Die Katze ist im Vergleich zum Hund ein reiner Fleischfresser.

Sie nimmt neben dem Fleisch und den Knochen ihres Beutetieres nur sehr wenig zusätzlich auf, was beim Hund eine völlig andere Geschichte ist. Denn der Hund frisst bei seinem Beutetier z.B. auch bestimmte Innereien wie Pansen und Blättermagen mit, welcher bei den Pflanzenfressern mit größeren Mengen vorverdauter Nahrung gefüllt ist.

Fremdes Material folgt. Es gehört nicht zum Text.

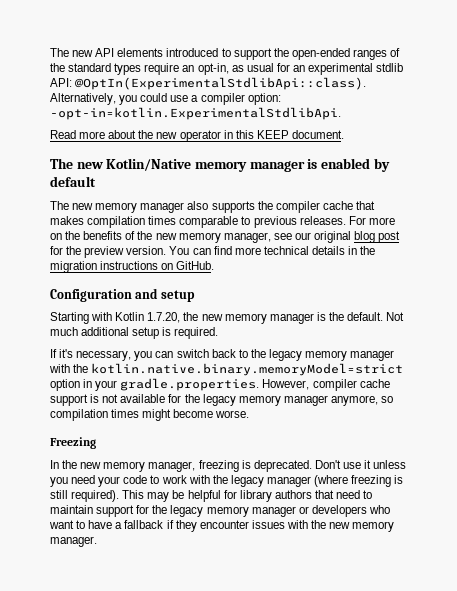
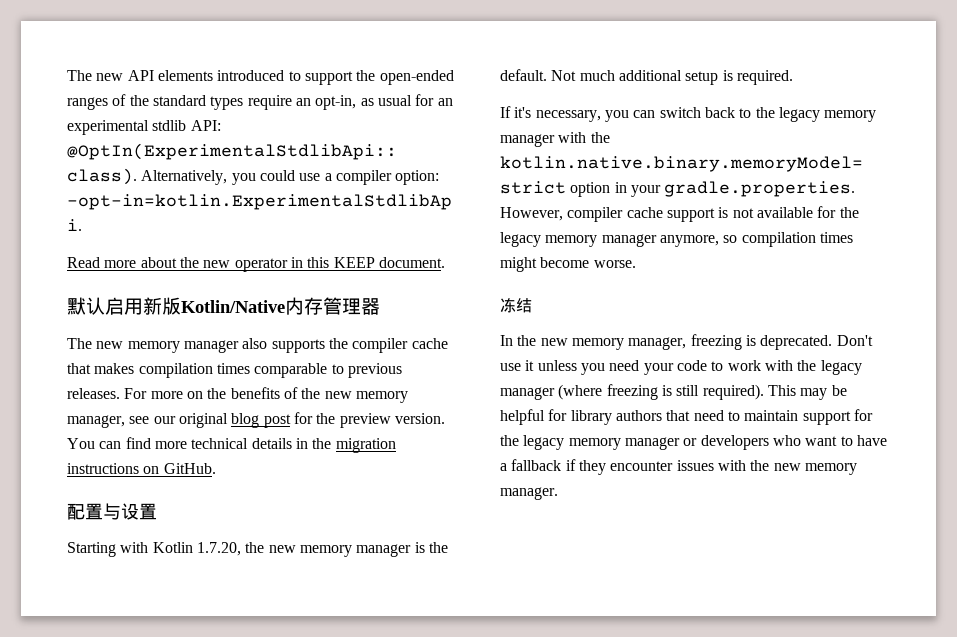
- The new Kotlin/Native memory manager is enabled by default
+ 默认启用新版Kotlin/Native内存管理器
- Configuration and setup
+ 配置与设置
- Freezing
+ 冻结

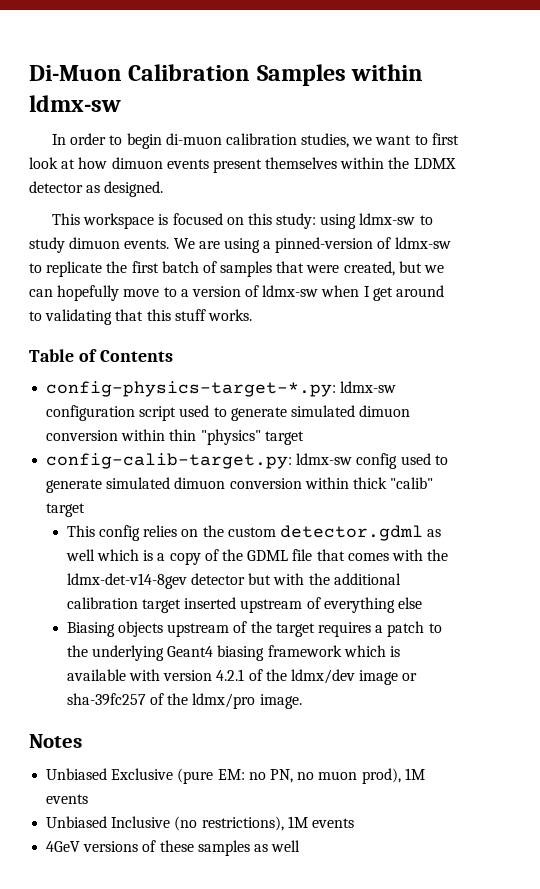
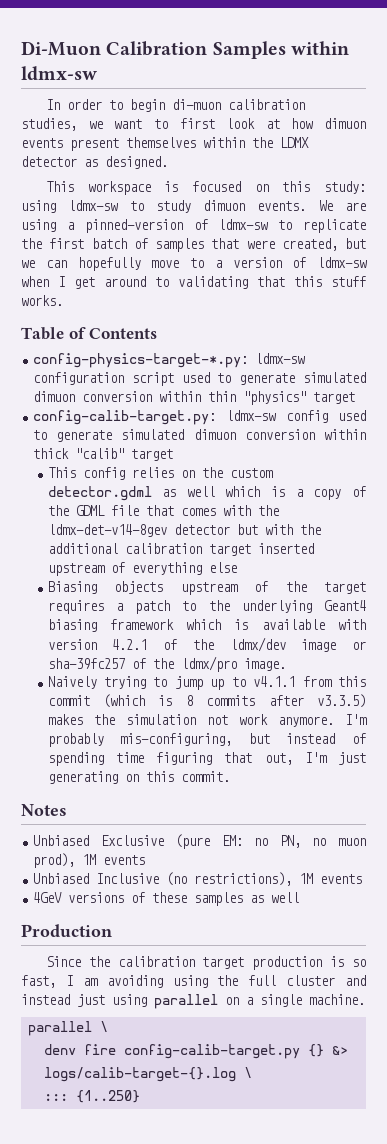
+ Naively trying to jump up to v4.1.1 from this commit (which is 8 commits after v3.3.5) makes the simulation not work anymore. I'm probably mis-configuring, but instead of spending time figuring that out, I'm just generating on this commit.
+ Production
+ Since the calibration target production is so fast, I am avoiding using the full cluster and instead just using parallel on a single machine.
+ parallel \
+ denv fire config-calib-target.py {} &> logs/calib-target-{}.log \
+ ::: {1..250}

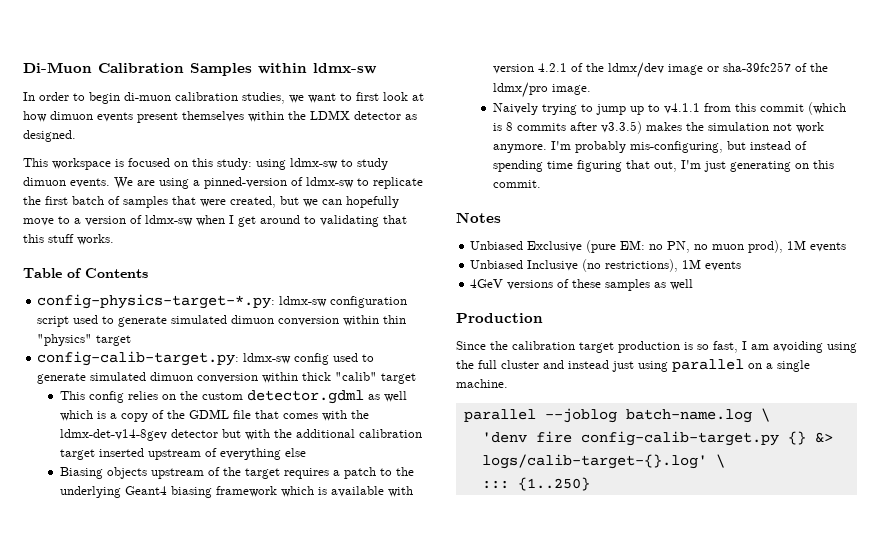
- parallel \
- denv fire config-calib-target.py {} &> logs/calib-target-{}.log \
+ parallel --joblog batch-name.log \
+ 'denv fire config-calib-target.py {} &> logs/calib-target-{}.log' \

Dadurch bezieht der Hund – im Gegensatz zur Katze – größere Mengen vorverdauten pflanzlichen Nahrungsbrei aus dem Mageninhalt. Diese pflanzlichen Inhaltsstoffe in der Hundefütterung werden vor allem mit Gemüse und Obst ersetzt. Der pürierte Speisebrei versorgt den Hund auch mit Vitaminen. Im Gegensatz zum Hund kann die Katze keine Kohlenhydrate verwerten. Ballaststoffe (die auch das Gemüse oder der vorverdaute Speisebrei der Beutetiere liefert) nimmt die Katze zum Beispiel mit dem Fell der Maus auf.

Die Katze benötigt also keine Kohlenhydrate, sondern lediglich Ballaststoffe in ihrer Nahrung, welche der Anregung der Darmtätigkeit dienen.

Anders als beim Hund deckt die Katze, als ehemaliger Trockengebietsbewohner, ihren Flüssigkeitshaushalt durch die Nahrung und nimmt nur wenig Wasser zusätzlich auf. Ihre Nahrung muss also sehr „feucht“ sein. Aus diesem Grund empfehlen wir immer einen Schluck Wasser mit über das Fleisch zu geben. Unerlässlich bei der Katze ist die Zufütterung von Taurin- Methionin- Arachidonsäure- Niacin- und Argininquellen. Diese sind für die Katze essentiell.

Natürliche Quellen für diese wären z.B. Meeresfrüchte wie z.B. Garnelen, Thunfisch, Muskelfleisch besonders Herz, Leber, Geflügelfleisch, Ei und andere.